1. #1
    Pompano
    Pompano's Avatar Become A Pro!
    Join Date: 11-14-08
    Posts: 4

    Getting from (golf) raw data to rating to prediction %

    Hi,

    I've been spending some time on compiling a database over past results (US and European tours since 1995), Betfair historical data (all tournaments/markets the last two years to start with = ~12000 bets/month on average) as well as retrieving current odds via Betfair free API. Now I need to start working on actually doing something with all this data

    So I have two requests:

    1)
    I'm looking for help and/or resources on how to creating a model for, I guess, normalizing different types of data so it can be compared player vs player. The result would be some sort of power rating.
    (something like the Sagarin index http://www.golfweekrankings.com/temp...lt.asp?t=world which I guess I would rip if it had been published in its total, which AFAIK it hasn't)


    I have this (partial) example mockup data:
    Player 1
    Avg scoring 69.3
    Putting GIR 1.73
    Top 10s 2
    Player 2
    Avg scoring 68.5
    Putting GIR 1.81
    Top 10s 4
    Player 3
    Avg scoring 71.5
    Putting GIR 1.89
    Top 10s 0

    I've made a rough outline in Excel of a starting point on the weight of each data type (adjusted average scoring, driving total, course form etc iterated over categories all/last30/last10/last3/last). But how is the model/math from going from above data to:

    Player 1
    Rating 91/100
    Player 2
    Rating 93/100
    Player 2
    Rating 86/100


    2)
    Given that you have this rating, the next step is to translate this into probabilities. So how do I get from 91 vs. 93 rating to 65%/35% win probabilities in a head to head situation. (or in another case, 50 players ratings into outright win probabilities)


    With this I intend to create a system for running the model many times, with different weight parameters, against historical odds and results to see if I could've found value in the past.
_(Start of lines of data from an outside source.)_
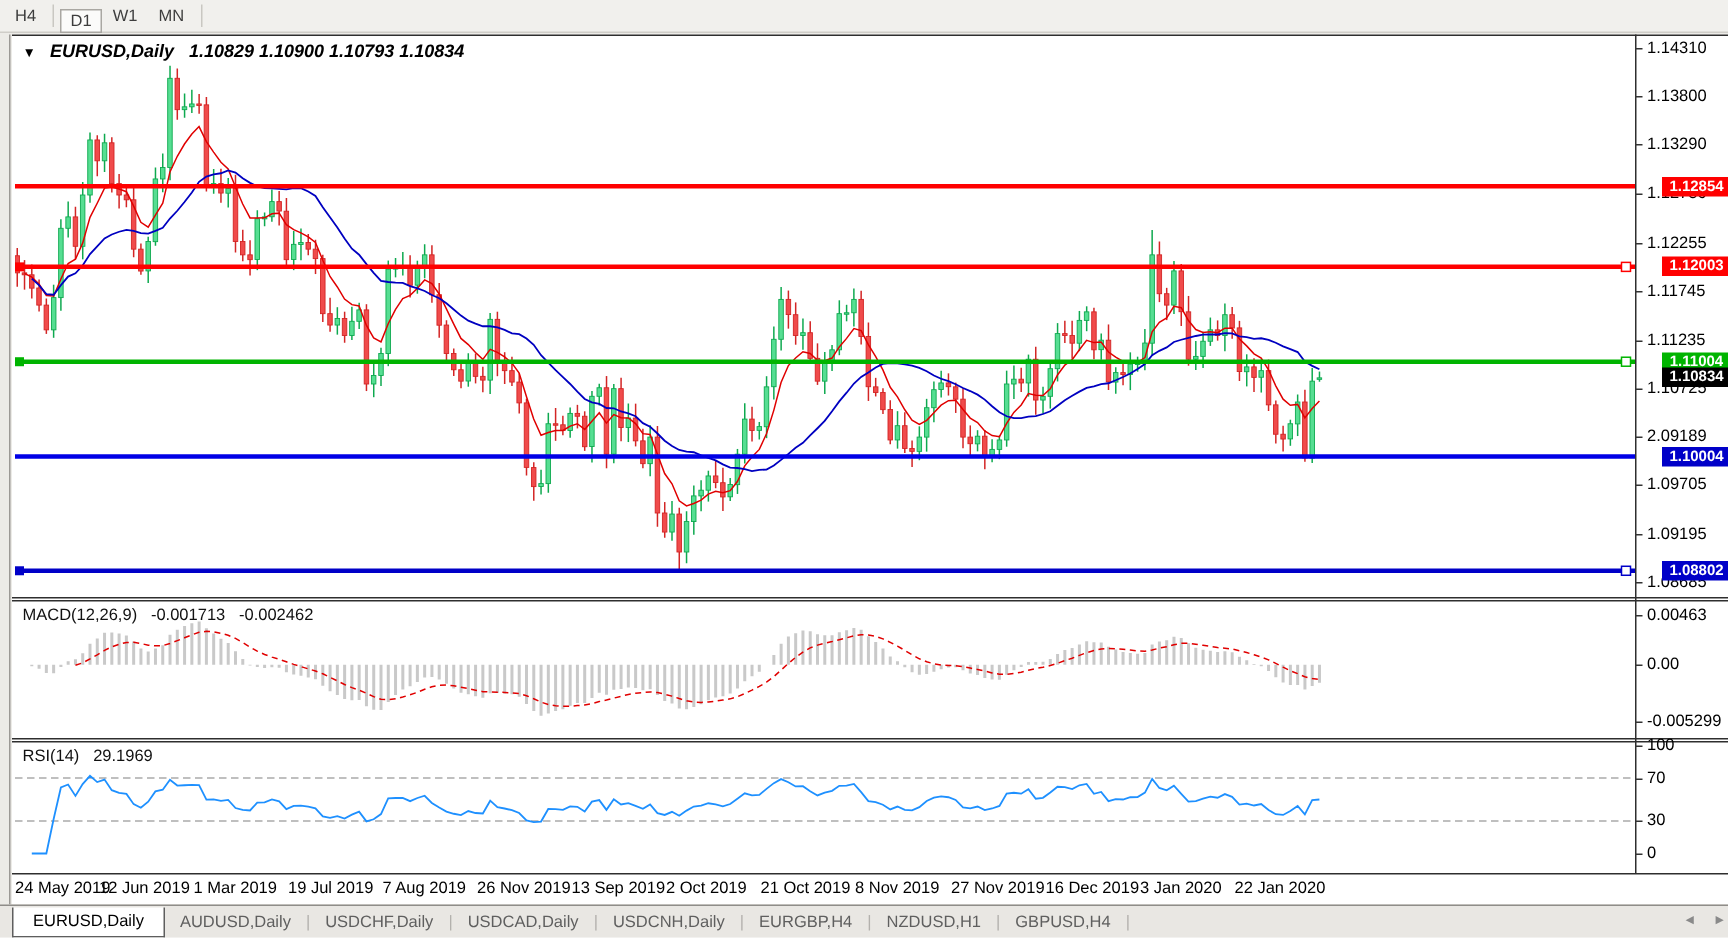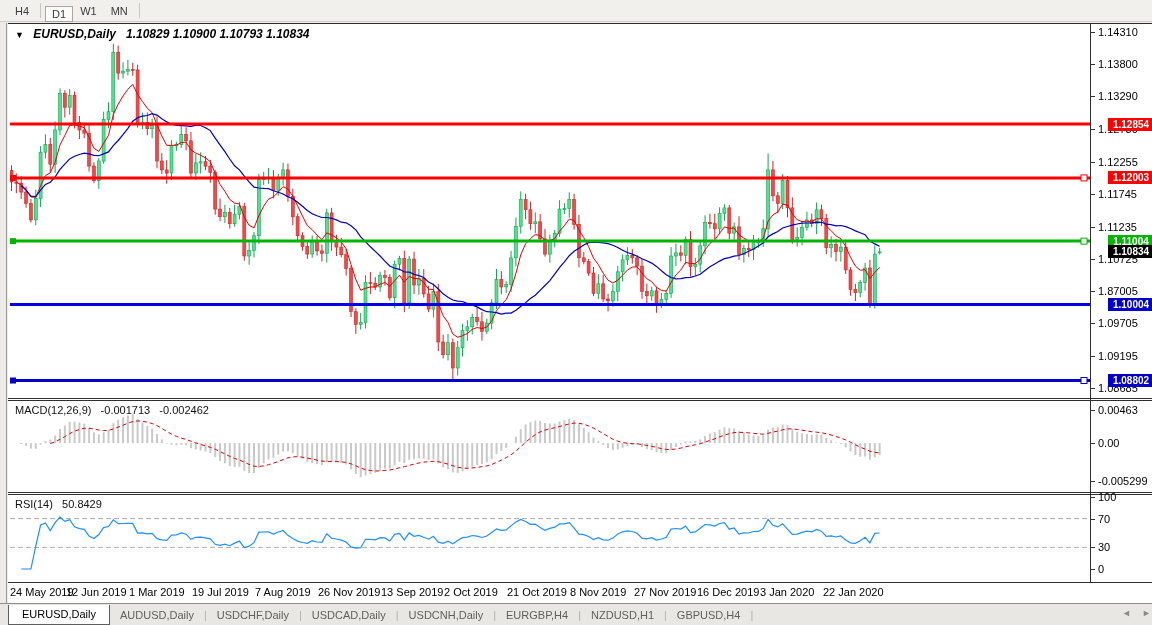--- a/index.html
+++ b/index.html
@@ -9,7 +9,7 @@
     -webkit-font-smoothing:none;
   }
   #toolbar{position:absolute;left:0;top:0;width:1152px;height:22px;background:#F1F0ED;
-    border-bottom:1px solid #CFCDC8;display:flex;align-items:center;padding-left:8px;box-sizing:border-box;}
+    border-bottom:1px solid #CFCDC8;display:flex;align-items:center;padding-left:3px;box-sizing:border-box;}
   .tfbtn{padding:2px 7px;color:#3d3d3d;font-size:11px;cursor:default;}
   .tfbtn.active{background:#FBFBFA;border:1px solid #A9A7A2;padding:1px 6px;margin-top:6px;}
   .tbsep{width:1px;height:15px;background:#C9C7C2;margin:0 4px;}

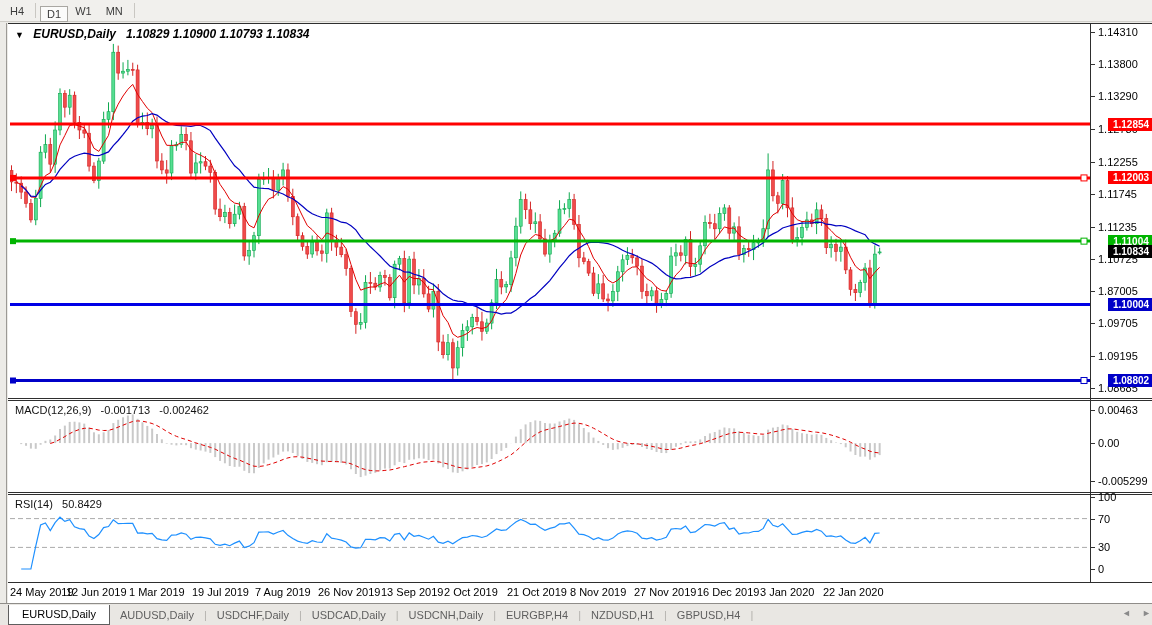--- a/index.html
+++ b/index.html
@@ -660,7 +660,7 @@
       <div class="pdash" style="top:236px"></div>
       <div class="ptick" style="top:230px">1.10725</div>
       <div class="pdash" style="top:268px"></div>
-      <div class="ptick" style="top:262px">1.87005</div>
+      <div class="ptick" style="top:262px">2.09189</div>
       <div class="pdash" style="top:300px"></div>
       <div class="ptick" style="top:294px">1.09705</div>
       <div class="pdash" style="top:333px"></div>

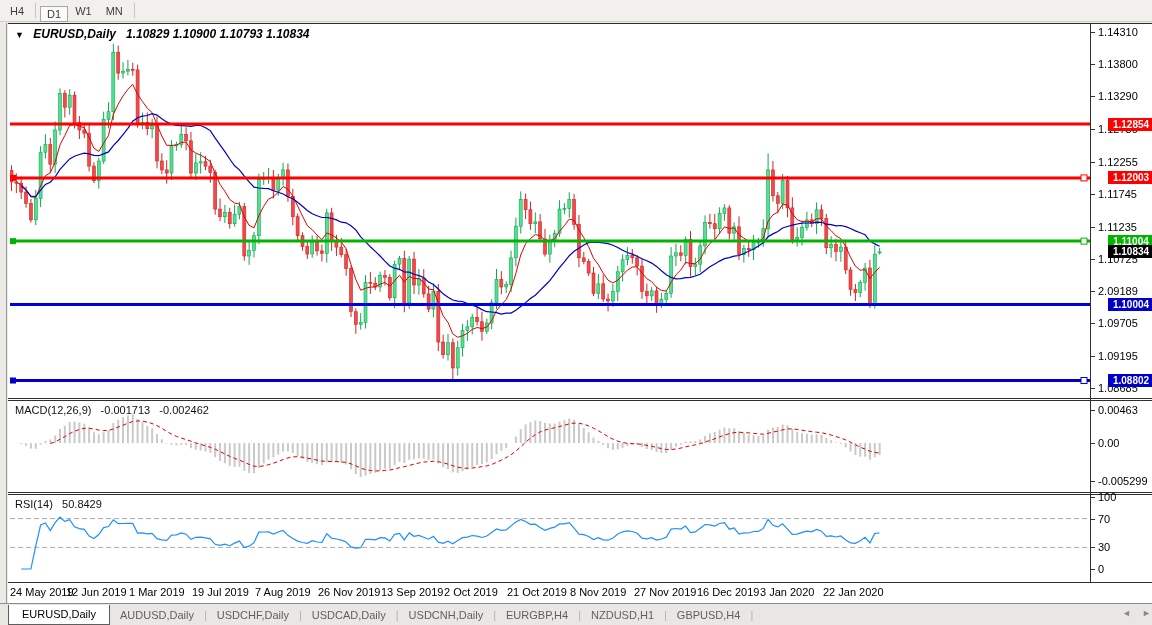--- a/index.html
+++ b/index.html
@@ -639,7 +639,7 @@
   <div class="indlabel" style="top:475px;">
     <span>RSI(14)</span>
     <span>&nbsp;</span>
-    <span>50.8429</span>
+    <span>29.1969</span>
   </div>
 
   <div id="price-axis">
If so I should be able to find +EV spots in the future (I hope) If not, at least I learned a ton of Office, C#, SOAP, SQL Server and LINQ programming

    Any help on these matters would be appreciated.

    //pompano

  2. #2
    MonkeyF0cker
    Update your status
    MonkeyF0cker's Avatar Become A Pro!
    Join Date: 06-12-07
    Posts: 12,144
    Betpoints: 1127

    You need to read up on statistics, regression analysis, and distributions. I can guarantee you that nobody will help you build your model. But with enough research, you will find the methods for accomplishing that very mission.

  3. #3
    Justin7
    Justin7's Avatar Become A Pro!
    Join Date: 07-31-06
    Posts: 8,577
    Betpoints: 1506

    Another thing you need - for each score, you need a course difficulty. Instead of using raw scores for each player, I'd use a "handicap versus course difficulty".
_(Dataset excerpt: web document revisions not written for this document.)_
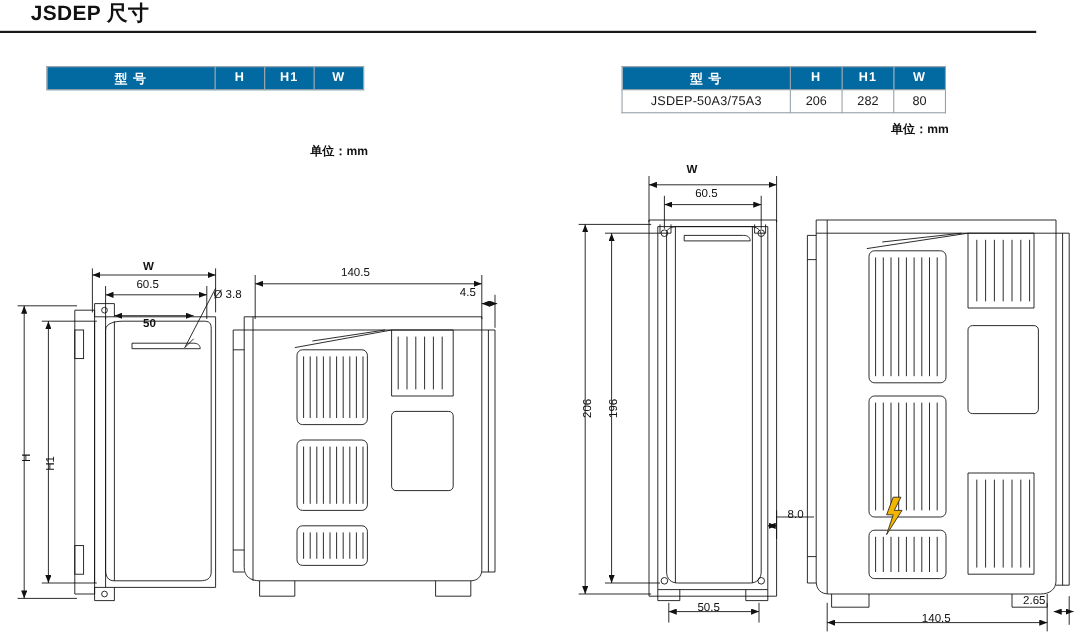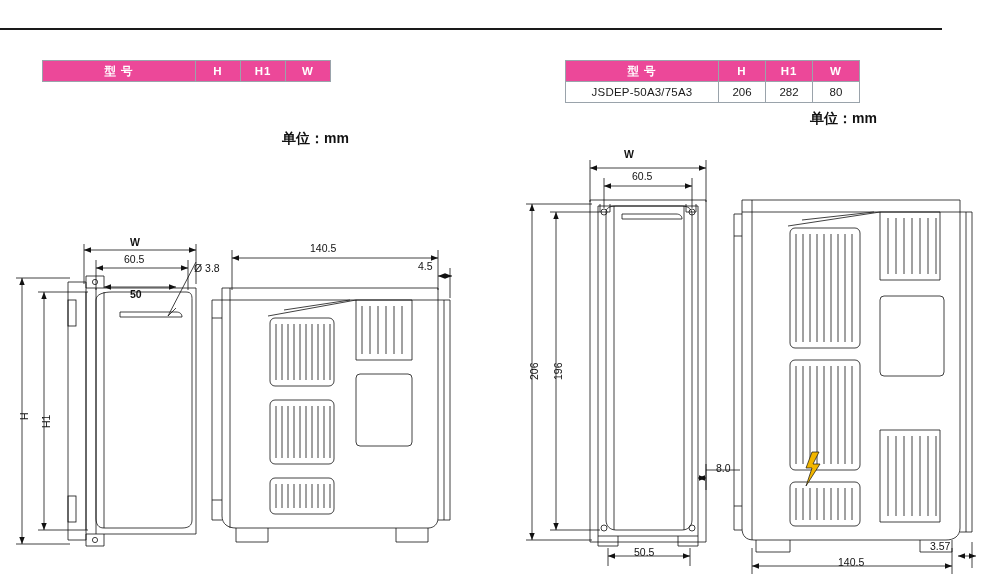--- a/index.html
+++ b/index.html
@@ -118,6 +118,9 @@
 
 <div class="page">
 
+  <div id="title-block">
+    <div id="title-text">JSDEP 尺寸</div>
+  </div>
   <div id="title-rule"></div>
 
   <table class="spec-table" id="table-left">

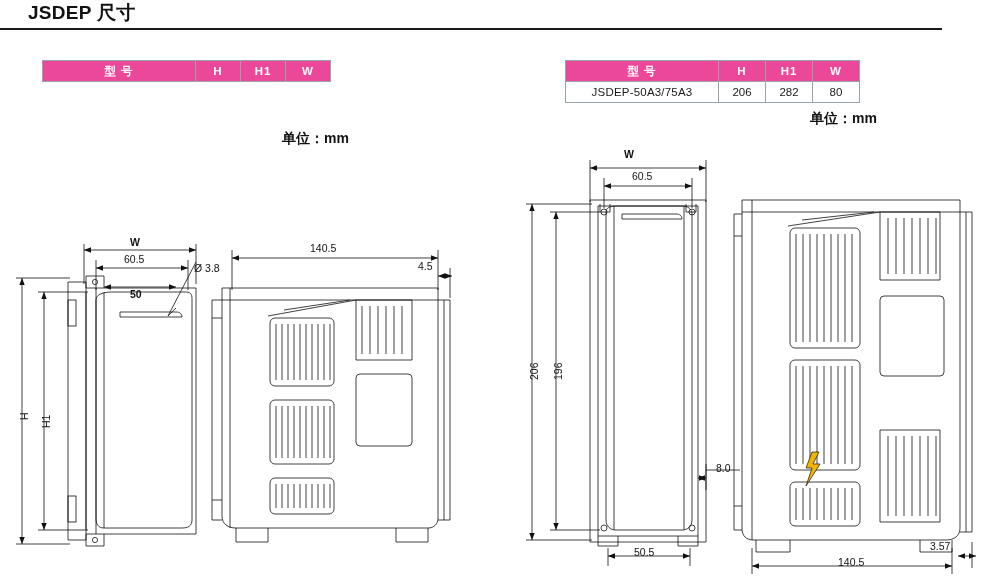--- a/index.html
+++ b/index.html
@@ -59,7 +59,7 @@
     color: #1a1a1a;
   }
   .spec-table thead th {
-    background: #ec4899;
+    background: #0369a1;
     color: #ffffff;
     font-weight: bold;
     letter-spacing: 1px;

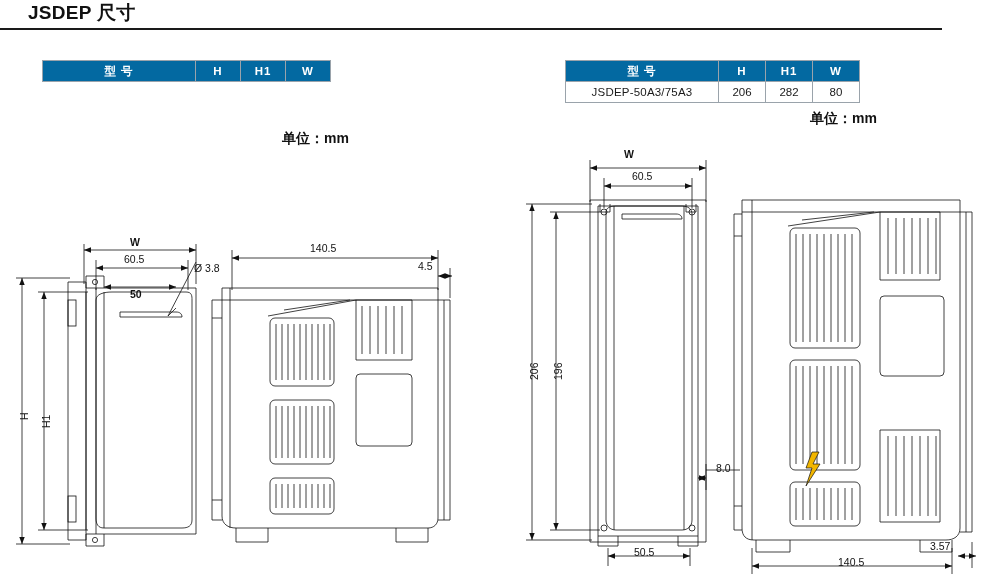--- a/index.html
+++ b/index.html
@@ -82,7 +82,7 @@
 
   .unit-note {
     position: absolute;
-    font-size: 14px;
+    font-size: 11px;
     font-weight: bold;
     color: #111;
     white-space: nowrap;

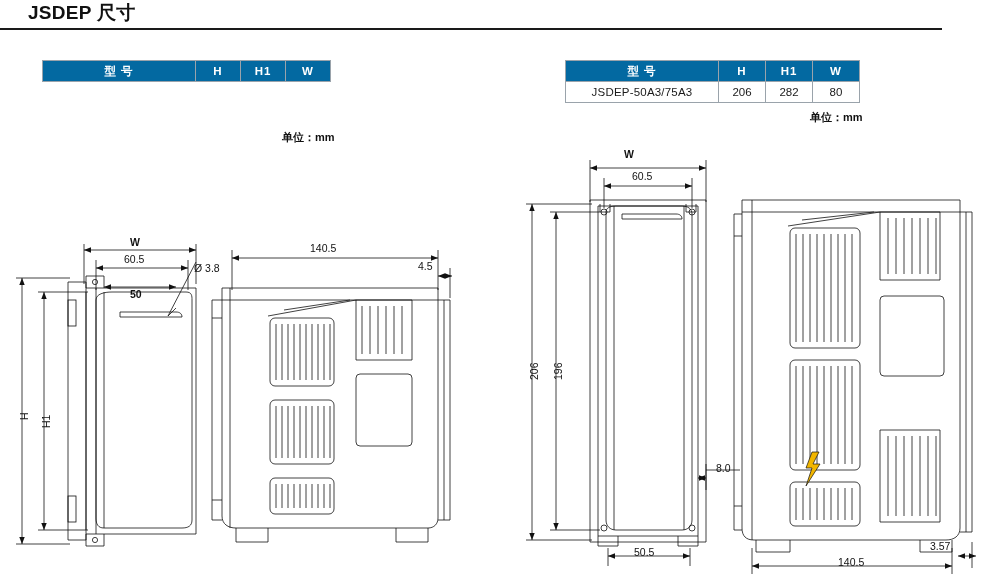--- a/index.html
+++ b/index.html
@@ -383,7 +383,7 @@
     <div class="dim-label" style="left:634px; top:546px;text-align:right;">50.5</div>
 
     <div class="dim-label" style="left:838px; top:556px;">140.5</div>
-    <div class="dim-label" style="left:930px; top:540px;">3.57</div>
+    <div class="dim-label" style="left:930px; top:540px;">2.65</div>
   </div>
 
 </div>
    So if a course has an average of 69 for the top 100 players, and a player hit a 68 on it, I'd record a "-1" for that player at that course. The 68 number is almost worthless.

    If you collect the data and are willing to spend time developing this model, I'll be happy to work with you.

  4. #4
    pimike
    SPORTS IS MONEY
    pimike's Avatar SBR PRO
    Join Date: 03-23-08
    Posts: 37,100
    Betpoints: 90338

    pampano welcome sir


    I like what u want to do. Get Justin that info he will help you with this. He is a great guy, not to mention very savy in sports betting. I believe this would be great for guys like myself who love to bet golf

  5. #5
    Pompano
    Pompano's Avatar Become A Pro!
    Join Date: 11-14-08
    Posts: 4

    Quote Originally Posted by MonkeyF0cker View Post
    You need to read up on statistics, regression analysis, and distributions. I can guarantee you that nobody will help you build your model. But with enough research, you will find the methods for accomplishing that very mission.
    Yeah I didn't expect someone to hand a (close to) turn key solution over. But I find it hard to nobody would want to at least give some pointers on books, articles etc to read up on in order to get started.

  6. #6
    Pompano
    Pompano's Avatar Become A Pro!
    Join Date: 11-14-08
    Posts: 4

    Quote Originally Posted by Justin7 View Post
    Another thing you need - for each score, you need a course difficulty. Instead of using raw scores for each player, I'd use a "handicap versus course difficulty".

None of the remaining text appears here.